* [AIM OF THE EXERCISE]:
Go to the line that contains "position: absolute;" in the records below and repeat it, and each line after it, exactly through the end, omitting pictures.

* [RECORDS TO USE]:
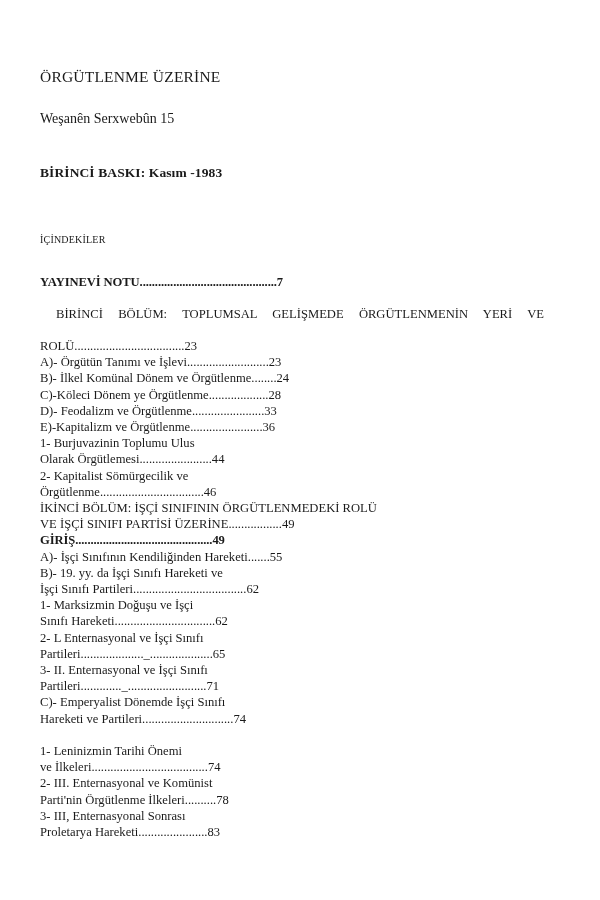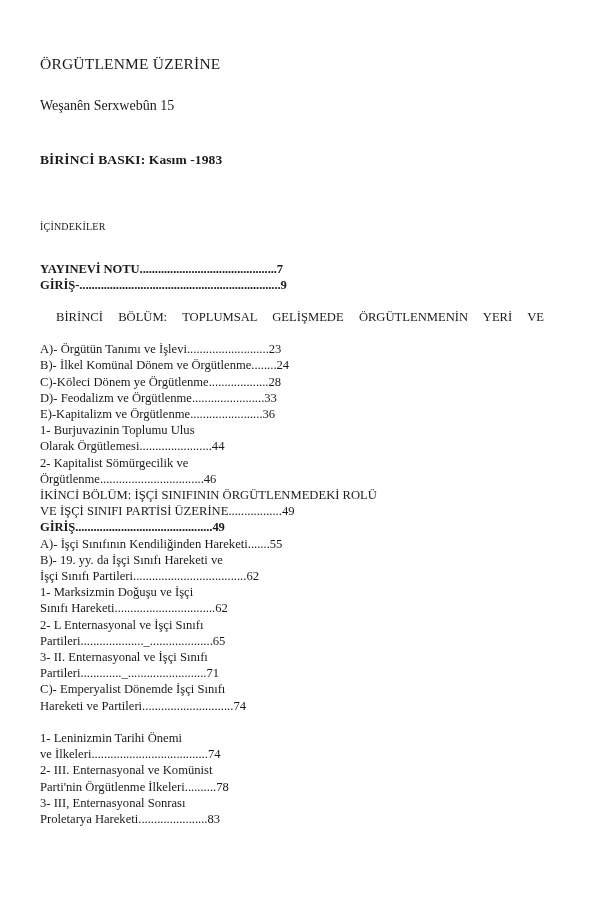--- a/index.html
+++ b/index.html
@@ -26,7 +26,7 @@
   .content {
     position: absolute;
     left: 40px;
-    top: 55px;
+    top: 68px;
     width: 520px;
   }
 

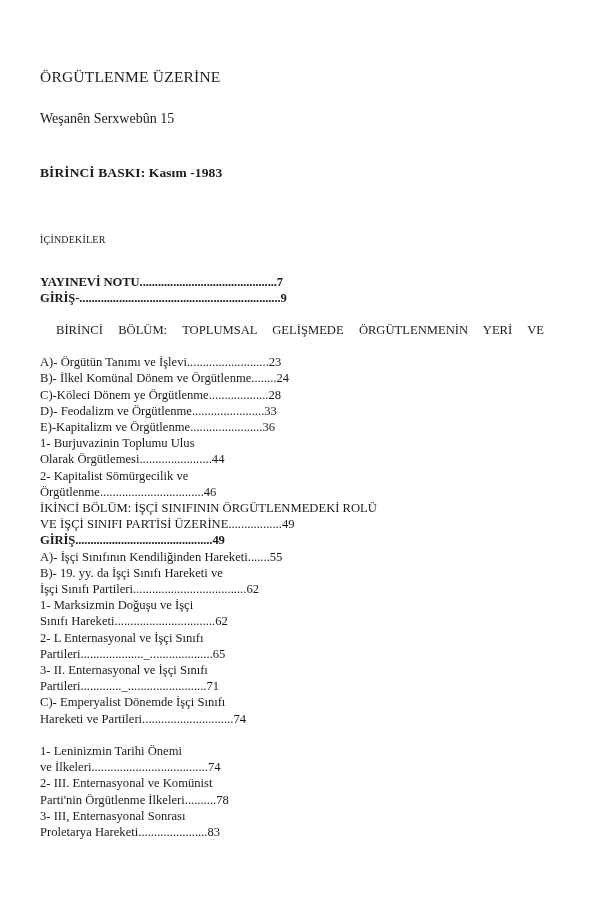--- a/index.html
+++ b/index.html
@@ -104,7 +104,6 @@
 
     <div class="toc">
         <div class="toc-line bold">YAYINEVİ NOTU.............................................7</div>
-        <div class="toc-line bold">GİRİŞ-..................................................................9</div>
         <div class="toc-line toc-block-justify">BİRİNCİ BÖLÜM: TOPLUMSAL GELİŞMEDE ÖRGÜTLENMENİN YERİ VE</div>
         <div class="toc-line">A)- Örgütün Tanımı ve İşlevi..........................23</div>
         <div class="toc-line">B)- İlkel Komünal Dönem ve Örgütlenme........24</div>

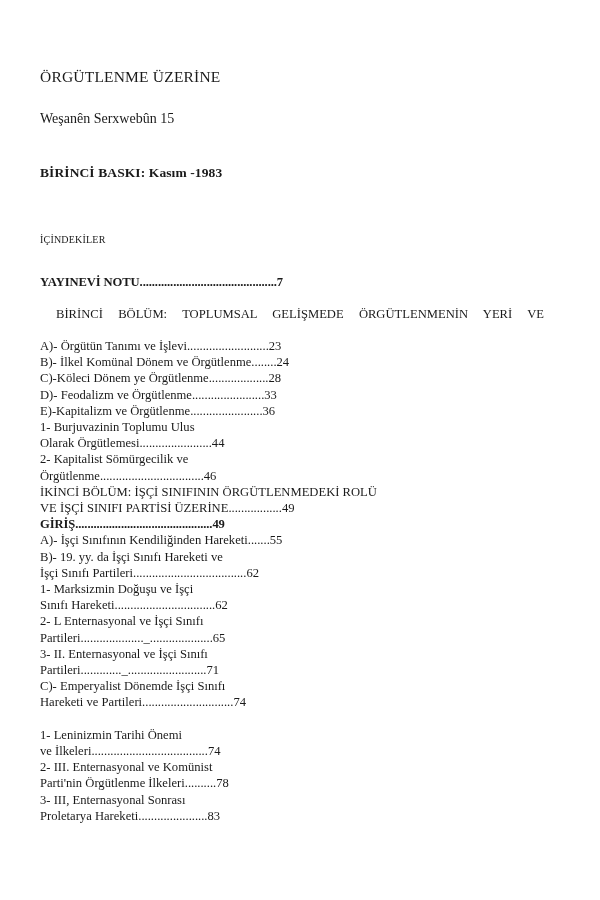--- a/index.html
+++ b/index.html
@@ -105,6 +105,7 @@
     <div class="toc">
         <div class="toc-line bold">YAYINEVİ NOTU.............................................7</div>
         <div class="toc-line toc-block-justify">BİRİNCİ BÖLÜM: TOPLUMSAL GELİŞMEDE ÖRGÜTLENMENİN YERİ VE</div>
+        <div class="toc-line">ROLÜ...................................23</div>
         <div class="toc-line">A)- Örgütün Tanımı ve İşlevi..........................23</div>
         <div class="toc-line">B)- İlkel Komünal Dönem ve Örgütlenme........24</div>
         <div class="toc-line">C)-Köleci Dönem ye Örgütlenme...................28</div>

* [RESULT OF THIS EXERCISE]:
     position: absolute;
     left: 40px;
-    top: 55px;
+    top: 68px;
     width: 520px;
   }
 

--- a/index.html
+++ b/index.html
@@ -104,7 +104,6 @@
 
     <div class="toc">
         <div class="toc-line bold">YAYINEVİ NOTU.............................................7</div>
-        <div class="toc-line bold">GİRİŞ-..................................................................9</div>
         <div class="toc-line toc-block-justify">BİRİNCİ BÖLÜM: TOPLUMSAL GELİŞMEDE ÖRGÜTLENMENİN YERİ VE</div>
         <div class="toc-line">A)- Örgütün Tanımı ve İşlevi..........................23</div>
         <div class="toc-line">B)- İlkel Komünal Dönem ve Örgütlenme........24</div>

--- a/index.html
+++ b/index.html
@@ -105,6 +105,7 @@
     <div class="toc">
         <div class="toc-line bold">YAYINEVİ NOTU.............................................7</div>
         <div class="toc-line toc-block-justify">BİRİNCİ BÖLÜM: TOPLUMSAL GELİŞMEDE ÖRGÜTLENMENİN YERİ VE</div>
+        <div class="toc-line">ROLÜ...................................23</div>
         <div class="toc-line">A)- Örgütün Tanımı ve İşlevi..........................23</div>
         <div class="toc-line">B)- İlkel Komünal Dönem ve Örgütlenme........24</div>
         <div class="toc-line">C)-Köleci Dönem ye Örgütlenme...................28</div>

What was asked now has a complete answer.